This Christmas card was issued in late 1906, after Paul Elder and John Henry Nash had setup an outpost in New York City following the earthquake and fire of April 18th. It was issued with an envelope that doesn’t match the card’s artwork; it may have been a generic Christmas envelope used for all the store’s cards. The poem is by Mary Ogden Vaughan, of whom I know little except that she published other poems in The Overland Monthly. The illumination is by Santa Barbara artist Robert Wilson Hyde.
May you have a warm, healthy and peaceful holiday season.
A decade after publishing her popular “101” cookbook series, May Southworth wrote The Great Small Cat And Others (1914), a collection of seven tales for cat lovers. Handsomely bound if unimaginatively typeset, the book is illustrated with eight sepia photographs. From an Arts & Crafts perspective, the book is notable chiefly for the decorations by artist Pedro J. Lemos (1882-1954), who was just becoming well known for his wood-block prints.
I dedicate this post to the memory of Fuller the Cat, who gave us six years of companionship and affection.
In Japanese mythology and folklore, Ebisu (恵比須) is the Japanese god of fishermen, workingmen and good luck, and is one of the Seven Gods of Fortune. Although slightly lame and deaf, he is happy and auspicious. He is often displayed with Daikokuten and Fukurokuju, two more of the Seven Gods of Fortune, in shopkeeper windows.

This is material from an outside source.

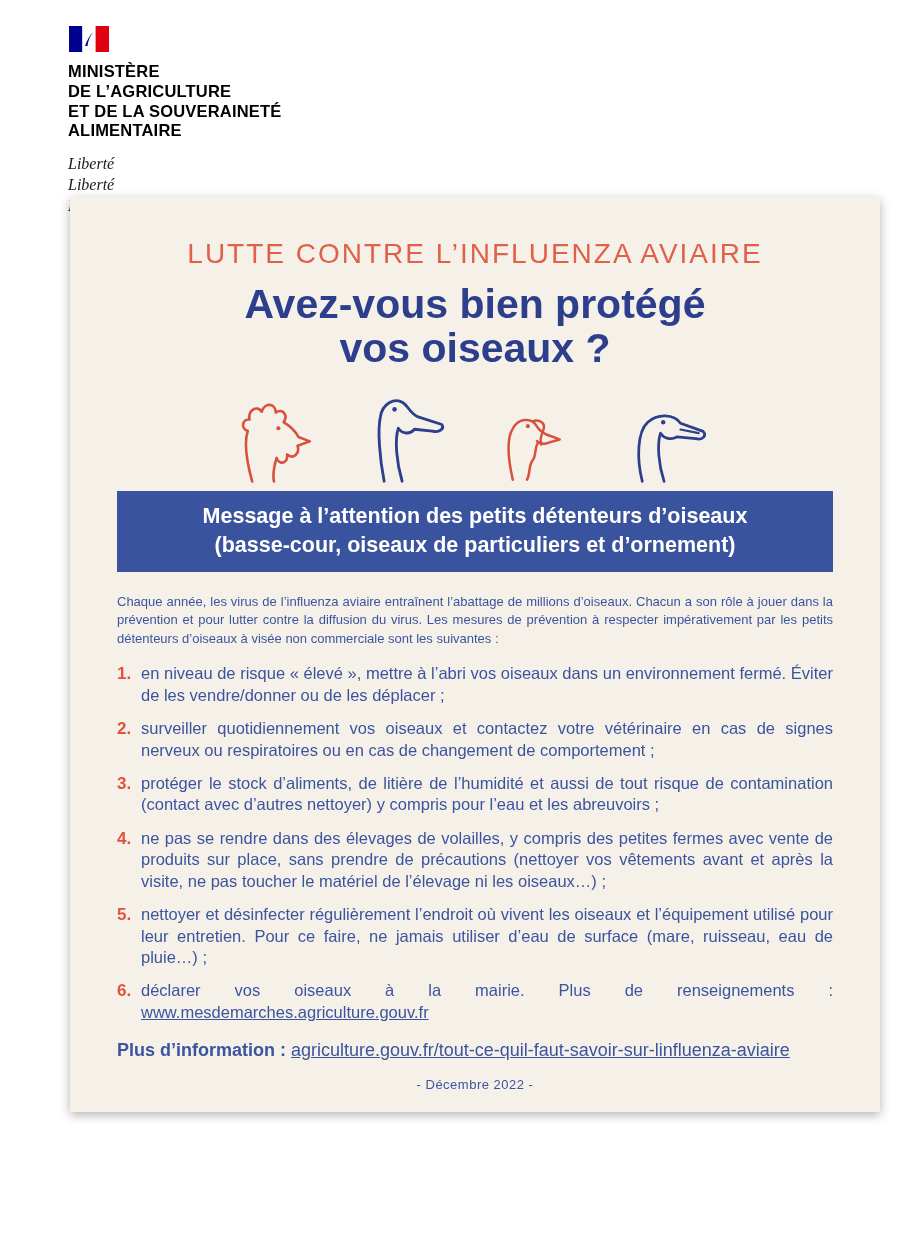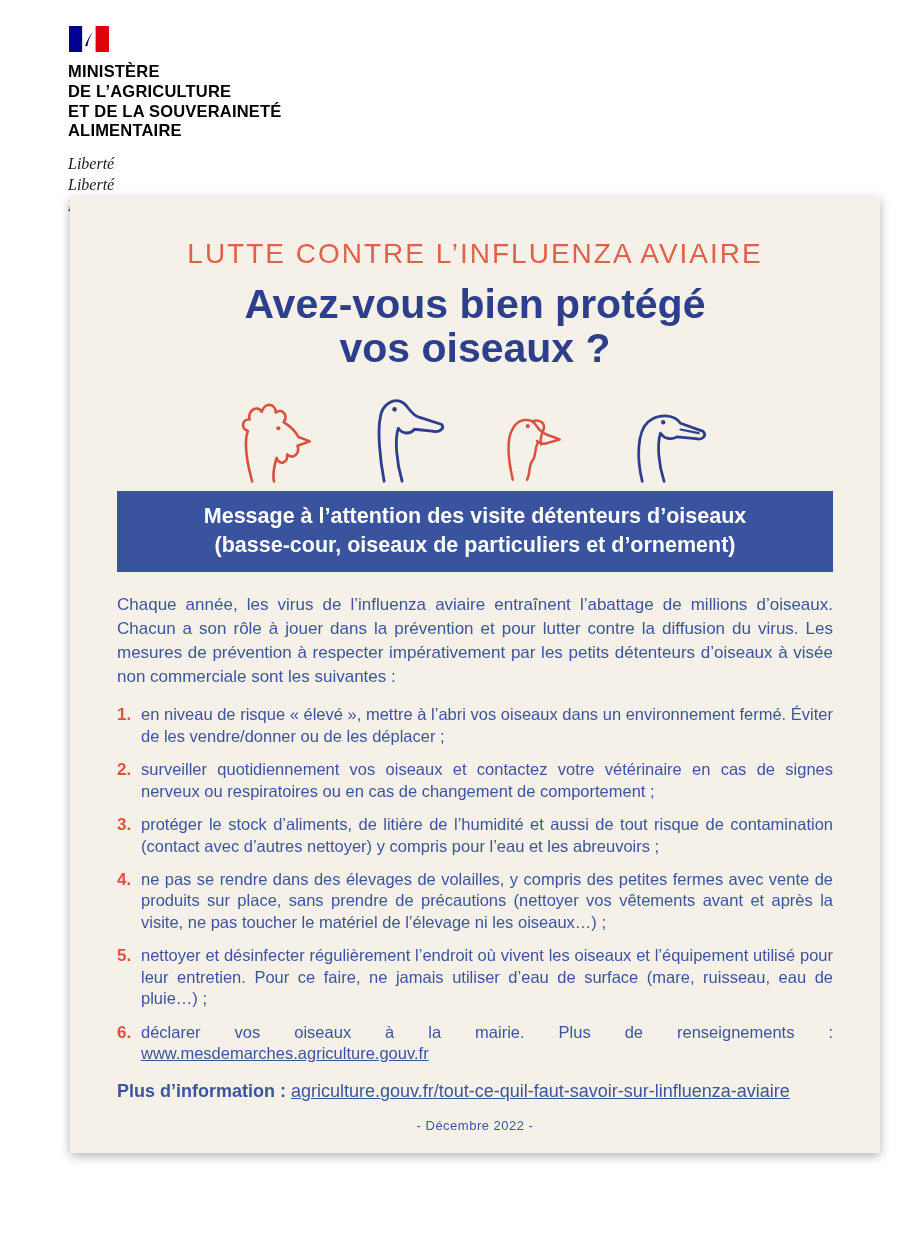"Message à l’attention des visite" div { text: visite -> petits }
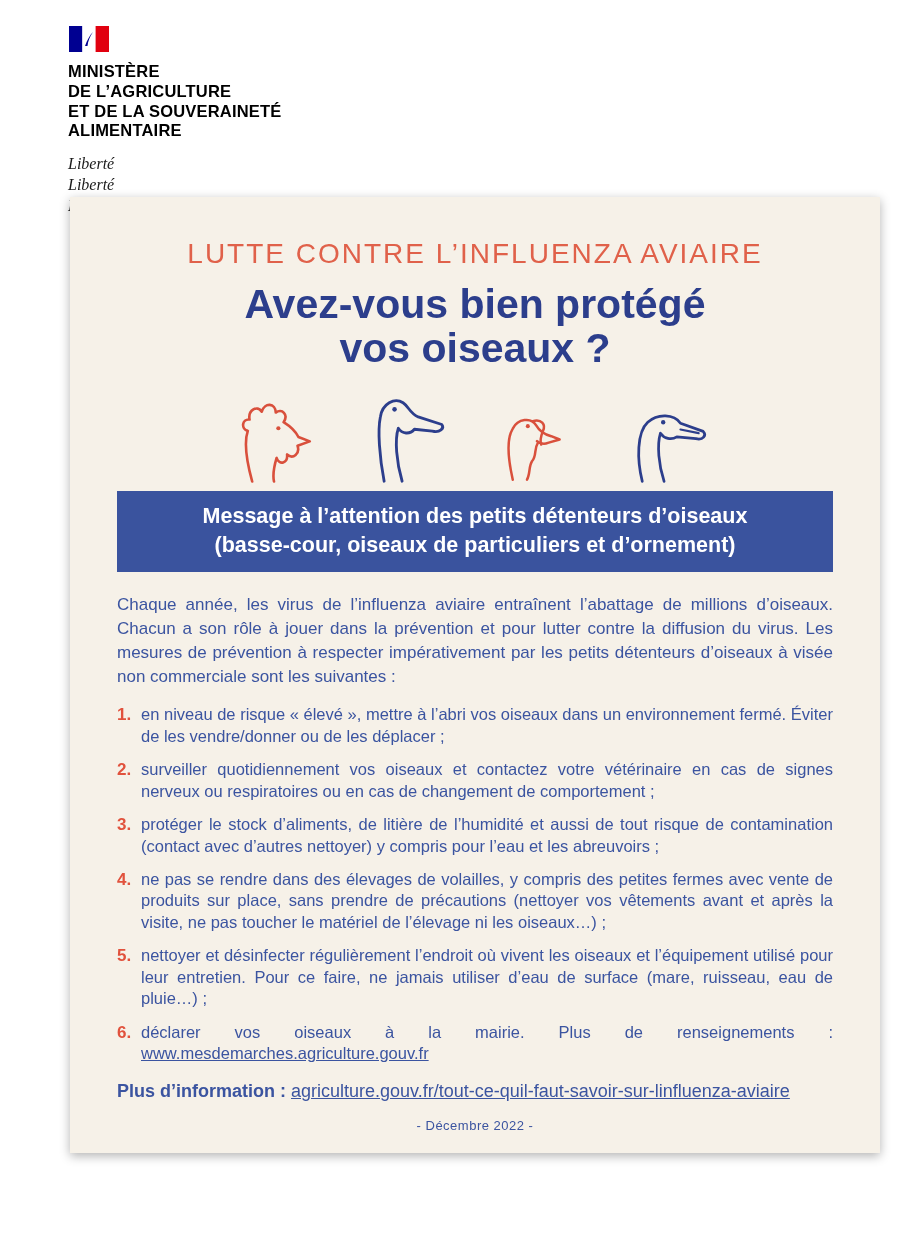"Chaque année, les virus de" .intro { font-size: 17px -> 13px }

Paul Elder published this doggerel about Ebisu exactly 100 years ago, as a greeting for the Christmas season of 1910. It is a large format piece—25″ wide—that folds in thirds to a 8.5 x 10″ finished size. Cutouts reveal photographs of the front and back of a pottery Ebisu figure. It’s unclear whether Elder also sold the figurines along with the greeting.
The poet was William O’Connell McGeehan (1879-1933) a sportswriter and editor of the New York Herald Tribune. He wrote primarily about boxing (which he euphemistically called “the manly art of modified murder” or “The Cauliflower Industry”). The Herald Tribune sent McGeehan to Dayton, Tennessee in 1925 to cover the famous John Scopes trial, no doubt sensing a metaphorical boxing match between the attorneys Clarence Darrow and William Jennings Bryan. McGeehan had written Ebisu long before, while he and his wife, journalist and playwright Sophie Treadwell, were still reporters for newspapers in San Francisco.
Paul Elder frequently called upon artist Harold Sichel to illustrate ephemera. Elder was quite fond of the genre where an inspirational quote from English literature was centered within a floral or nautical scene. These small Miniature Leaflets, all illustrated by Sichel, were about 4″ x 2-1/2″, and were issued beginning in 1905 until at least 1909. They were probably only sold in sets, complete with their own box. Too small to be proper greeting cards, I imagine they were intended as a card you would attach to a gift-wrapped present.
Paul Elder published this beautiful booklet during the 1915 Panama-Pacific International Exposition. It’s a real gem, with striking full-color drawings by Audley B. Wells and a matching envelope.
Perhaps only after admiring the booklet do we notice the poem it contains, California, by Fred Emerson Brooks (1850-1923). Though Brooks and his poetry have been forgotten, he was very popular a century ago as a writer and speaker. Modesty, it would seem, was not one of Brooks’s character flaws. Billed in a promotional flyer as “The Man Who Never Disappoints, Always Smiling, Always There,” his Chicago publisher gushes:
Fred Emerson Brooks is one of the great men in the lyceum world … Phenomenal health, a clean life and a sunny nature give him a remarkable record. Brooks has a marvelous breadth of thought and expression—there is no passion or feeling he does not portray. He is a gifted orator with a voice ranging from that of thunder to the softness of a summer zephyr.
The flyer also includes endorsements from Presidents McKinley, Roosevelt (“I’ve heard Brooks, and he’s bully!”) and Taft.